Aber auch unter den Architekten und Stadtplanern in den Städten rumorte es. Eine für September 1989 geplante Plenarsitzung der Bauakademie wurde nach politischem Druck abgesetzt und konnte erst im Januar 1990 unter dem Titel „Gesellschaftskonzeption und Stadtentwicklung“ als wissenschaftliches Kolloquium nachgeholt werden. Am 11. DEZEMBER 1989 erfolgte der Aufruf und eine Veranstaltung „Rettet unsere Altstädte“ in der Akademie der Künste der DDR mit Künstler*innen, Denkmalpfleger*innen, Architekt*innen, Restaurator*innen und dem Berliner Sprecherrat der Bürgerinitiativen unter dem Motto „Gegen den Untergang unserer Städte – für eine neue Baupolitik“.

Im Januar 1990 sendete das ZDF in seiner Reihe „Aspekte“ erstmals eine Livesendung aus der Galerie im Roten Ochsen in Erfurt, mit dabei war Hardt-Waltherr „Gustav“ Hämer, der „Vater der behutsamen Stadterneuerung“. Auch zahlreiche Zeitungen und Zeitschriften machten auf das Problem der verfallenden Altstädte in der DDR aufmerksam. Bundesdeutsche Landesparlamente beschlossen finanzielle Hilfen. Für Thüringen stellte Hessen und Rheinland-Pfalz je 50 Mio DM an Soforthilfe zur Verfügung.
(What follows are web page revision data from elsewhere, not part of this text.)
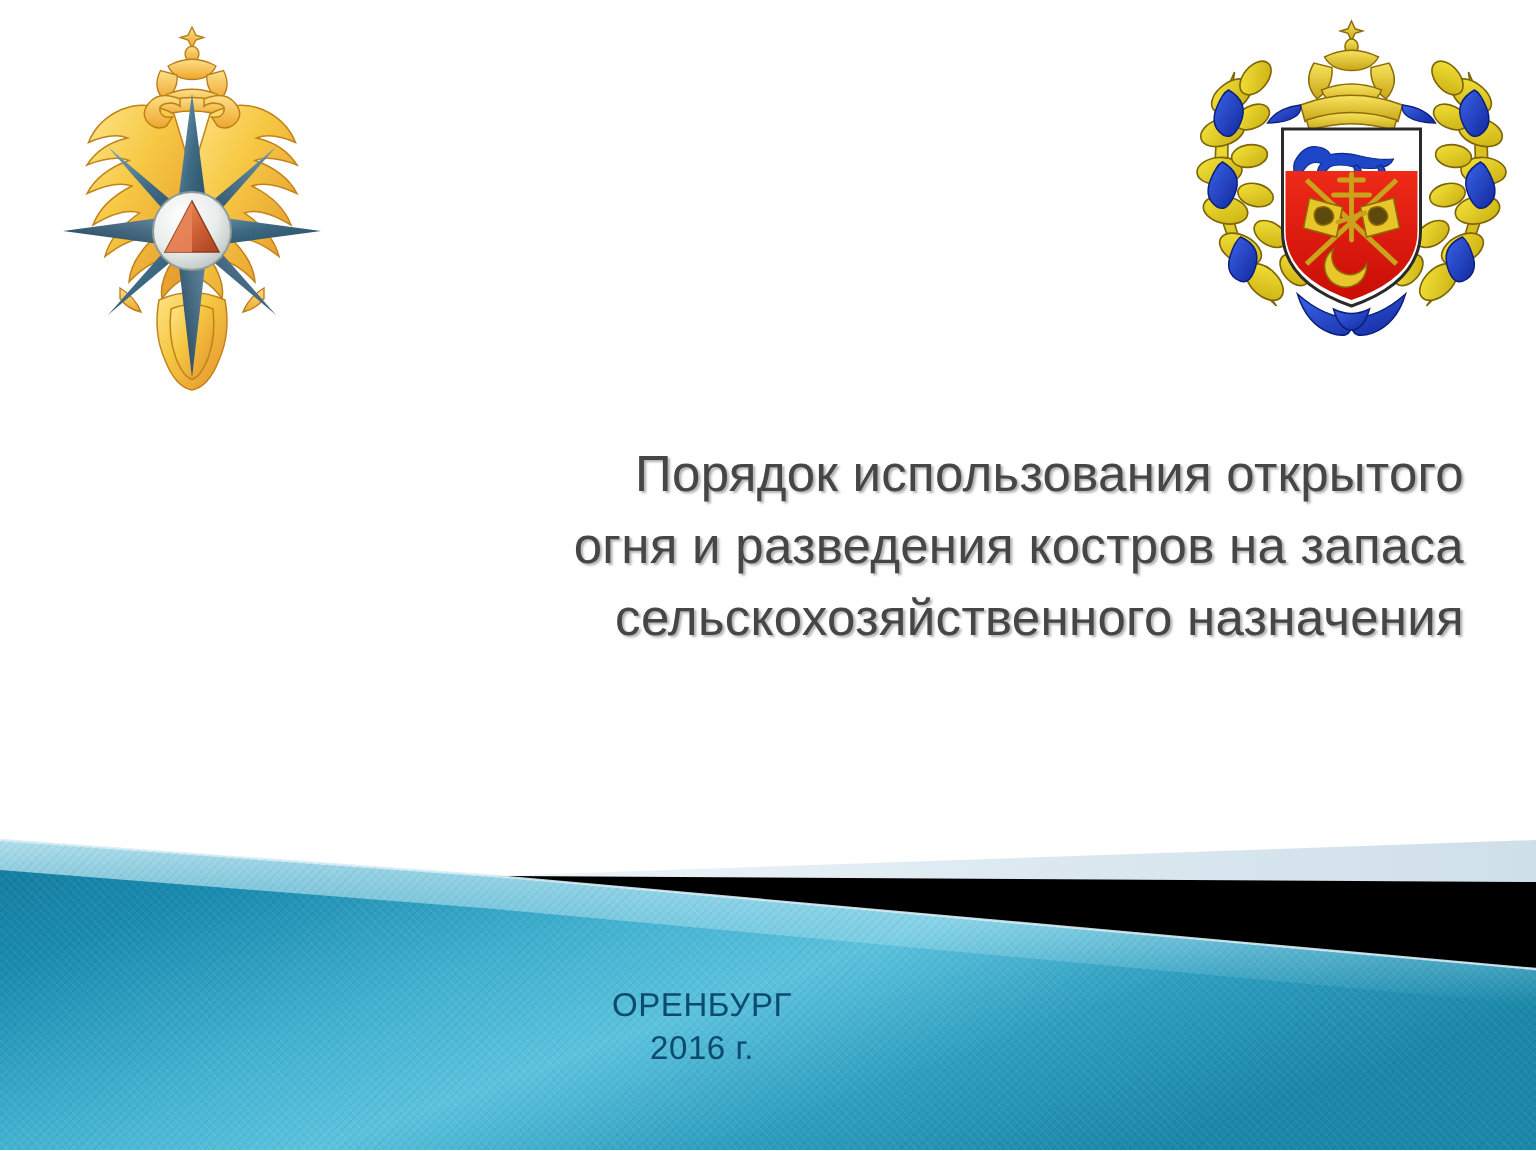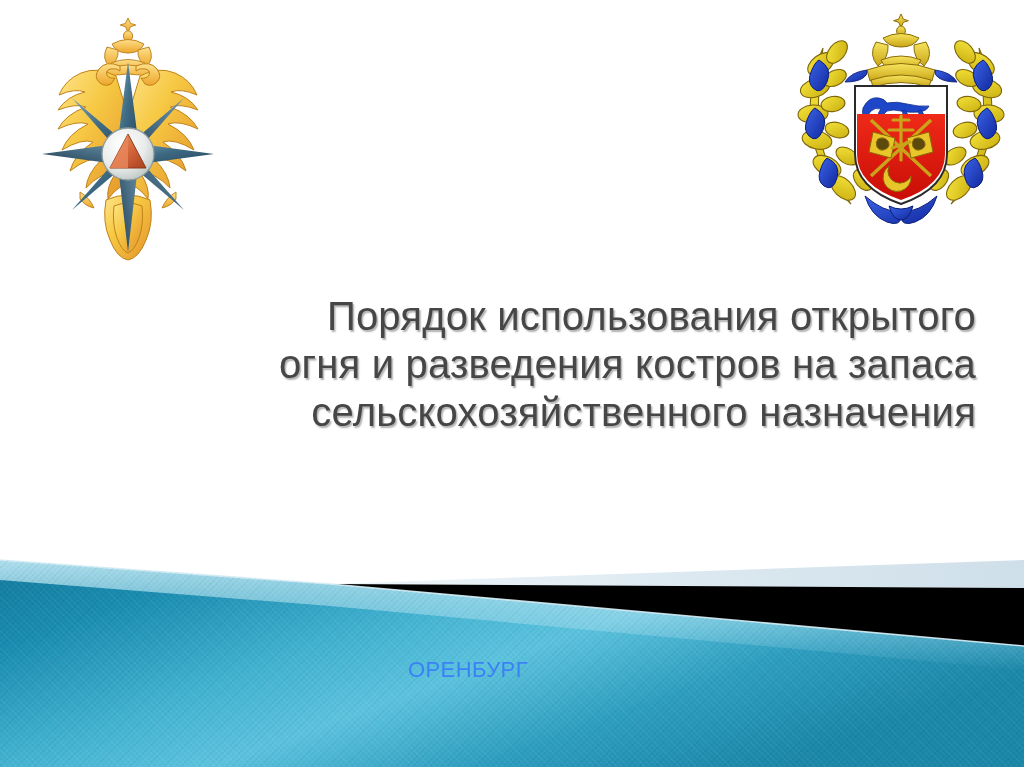--- a/index.html
+++ b/index.html
@@ -47,7 +47,7 @@
     text-align: right;
   }
   .title-line {
-    font-size: 40px;
+    font-size: 34px;
     line-height: 48px;
     font-weight: 400;
     color: #464646;

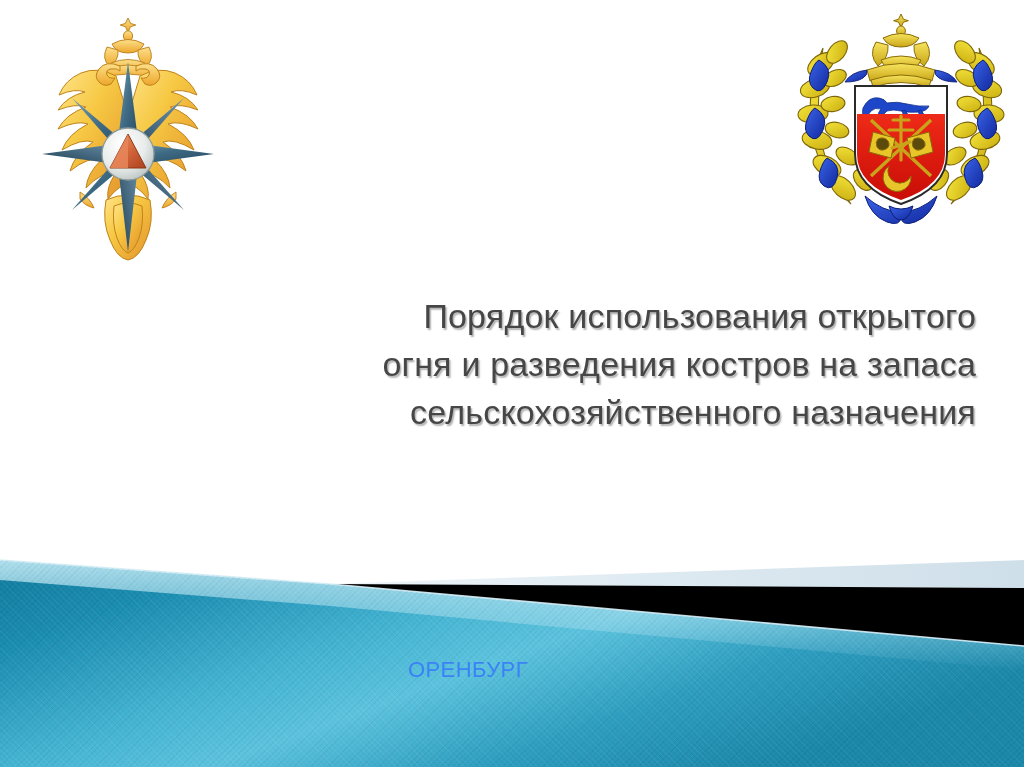--- a/index.html
+++ b/index.html
@@ -88,7 +88,7 @@
     top: 655px;
     width: 936px;
     text-align: center;
-    color: #3b82f6;
+    color: #0c4a6e;
   }
   .footer-line {
     font-size: 22px;

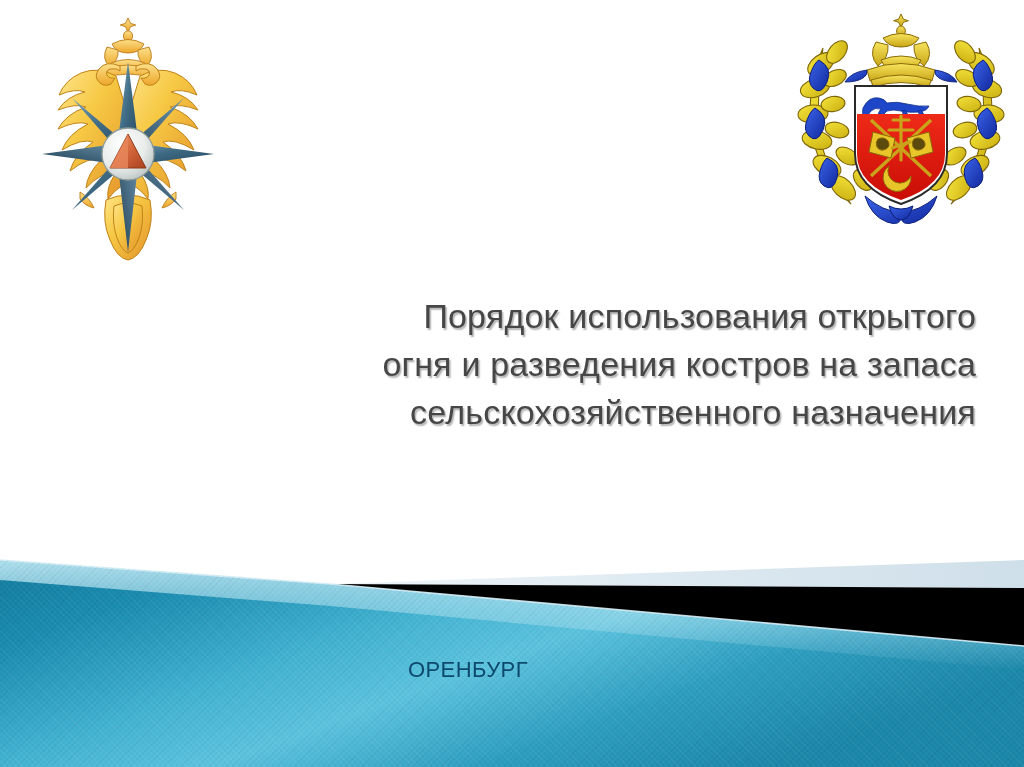--- a/index.html
+++ b/index.html
@@ -343,6 +343,7 @@
 
   <div class="footer">
     <div class="footer-line">ОРЕНБУРГ</div>
+    <div class="footer-line">2016 г.</div>
   </div>
 
 </div>

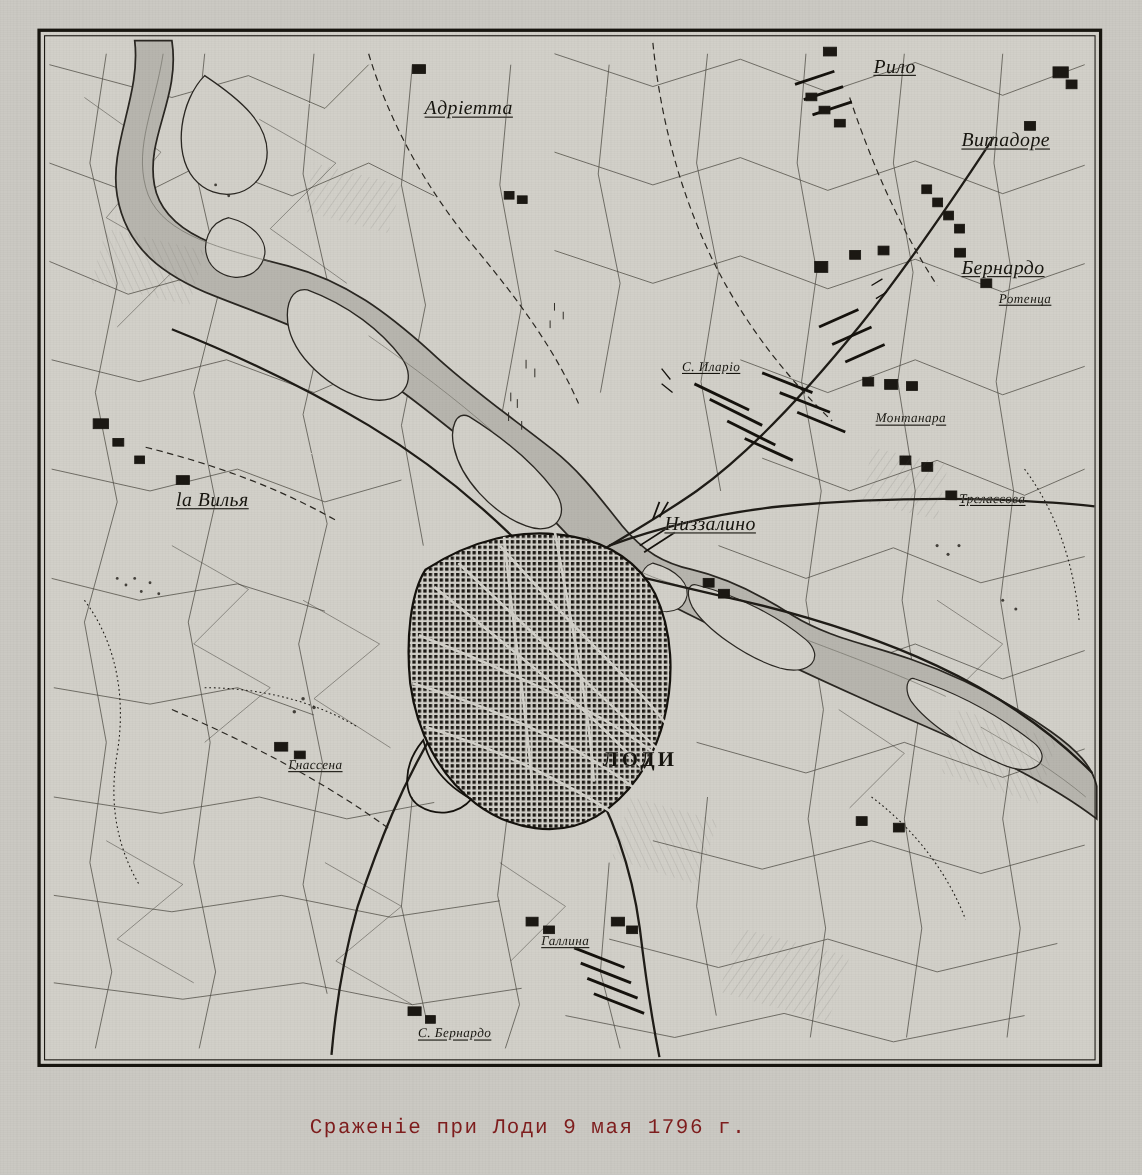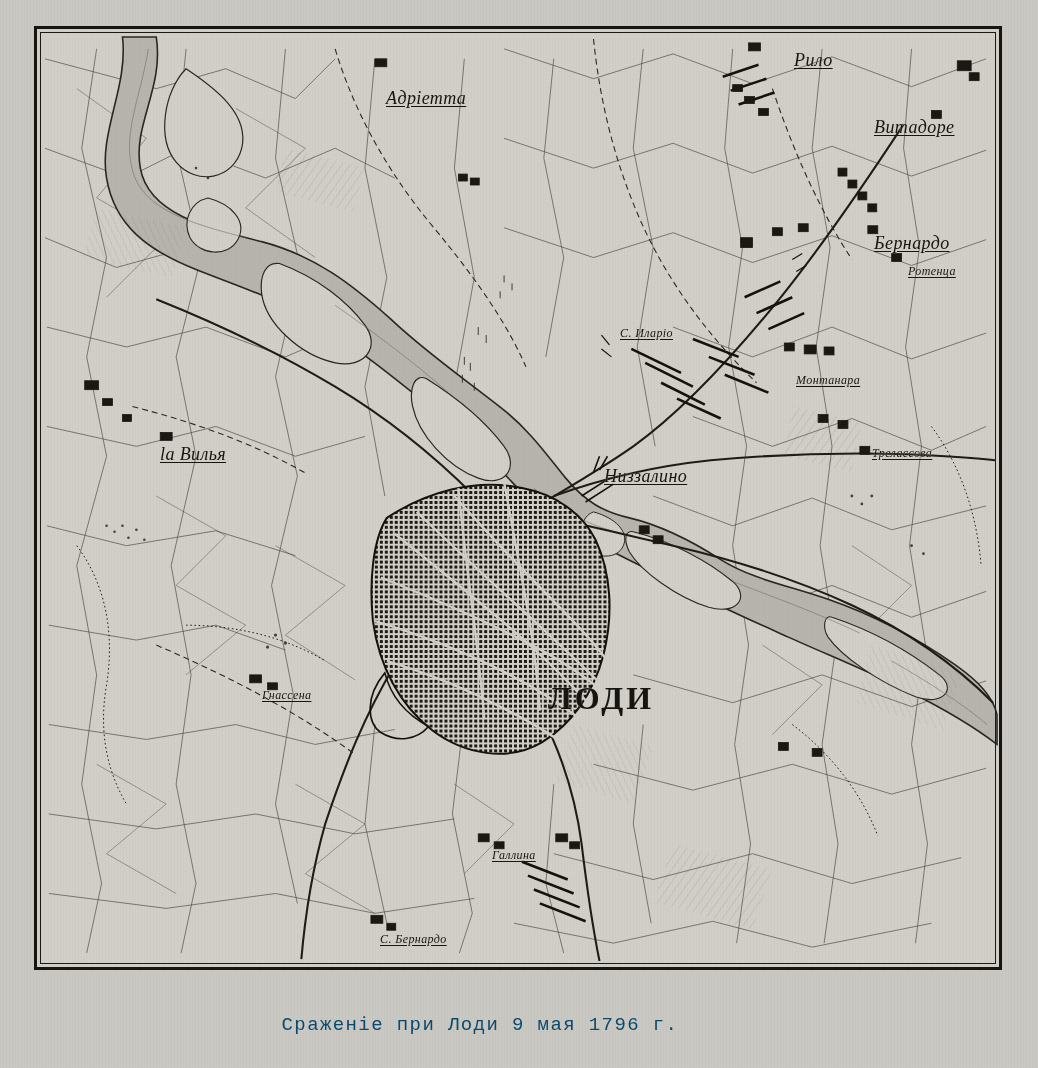--- a/index.html
+++ b/index.html
@@ -76,7 +76,7 @@
   .label.city {
     font-style: normal;
     font-weight: bold;
-    font-size: 32px;
+    font-size: 19px;
     letter-spacing: 3px;
     font-family: "Liberation Serif", serif;
   }

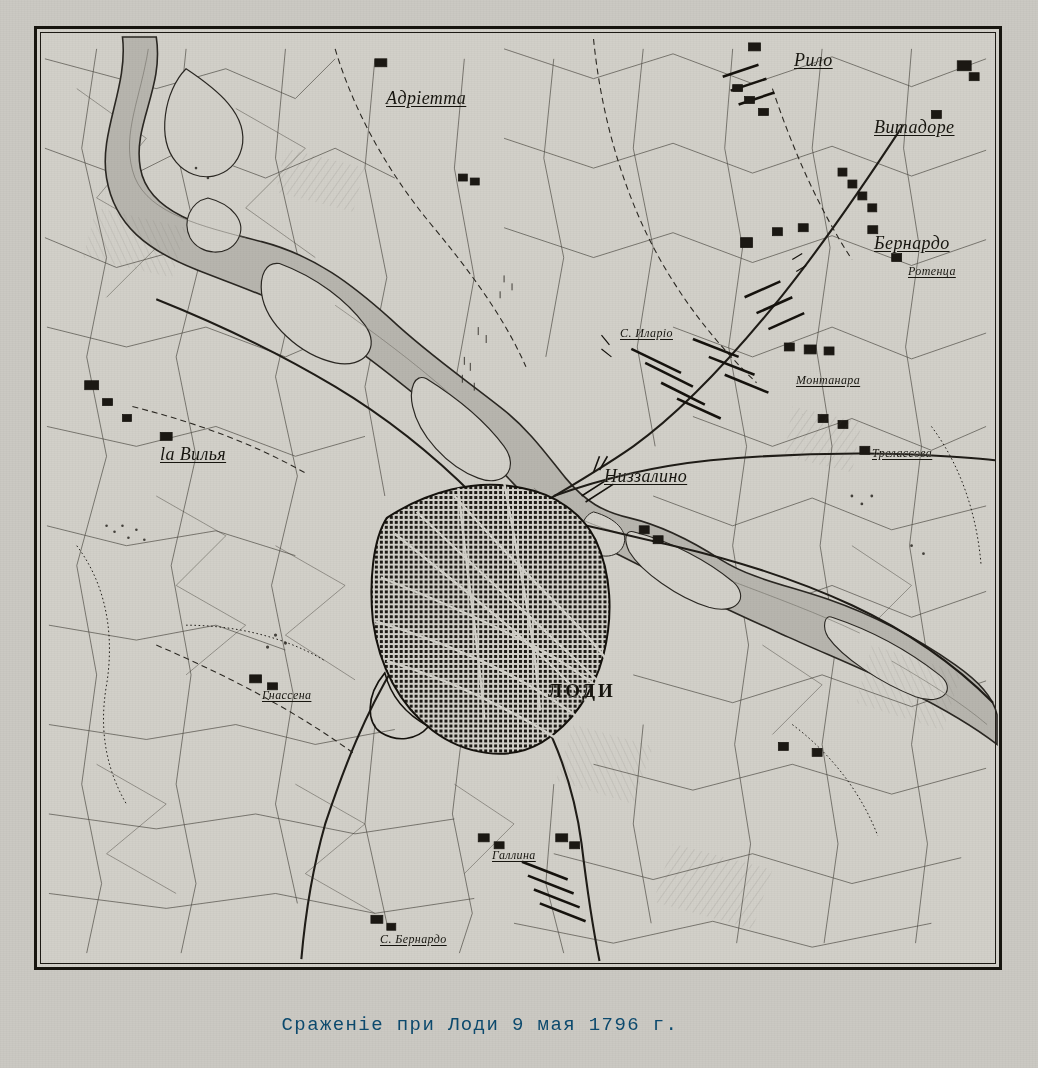--- a/index.html
+++ b/index.html
@@ -90,7 +90,7 @@
     text-align: center;
     font-family: "Liberation Mono", monospace;
     font-size: 19px;
-    color: #0c4a6e;
+    color: #7f1d1d;
     letter-spacing: 1.4px;
   }
 </style>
Das alles zusammen ermöglichte es, dass mit den politischen Veränderungen sehr schnell auch die Sanierung der Altstädte in den Neuen Bundesländern anlief. Heute sind viele dieser Städte herausgeputzt, so manche mehr als die in der alten Bundesrepublik. Das Forschungsprojekt „Stadtwende“ hat erstmals einen DDR-weiten Überblick über diese Entwicklung und ihre Akteure ermöglicht.


[1] Matthias Sengewald, Religions- und Gemeindepädagoge, Sozialpädagoge, Diakon, in Dresden, Leipzig und Erfurt tätig als Mitarbeiter für Jugendarbeit der Evangelischen Kirche, zuletzt in der Landesgeschäftsstelle der Evangelischen Jugend in Mitteldeutschland. engagiert in mehreren Basisgruppen und deren Vernetzung, 1990-99 Stadtrat in Erfurt, Mitglied der „Gesellschaft für Zeitgeschichte Erfurt“.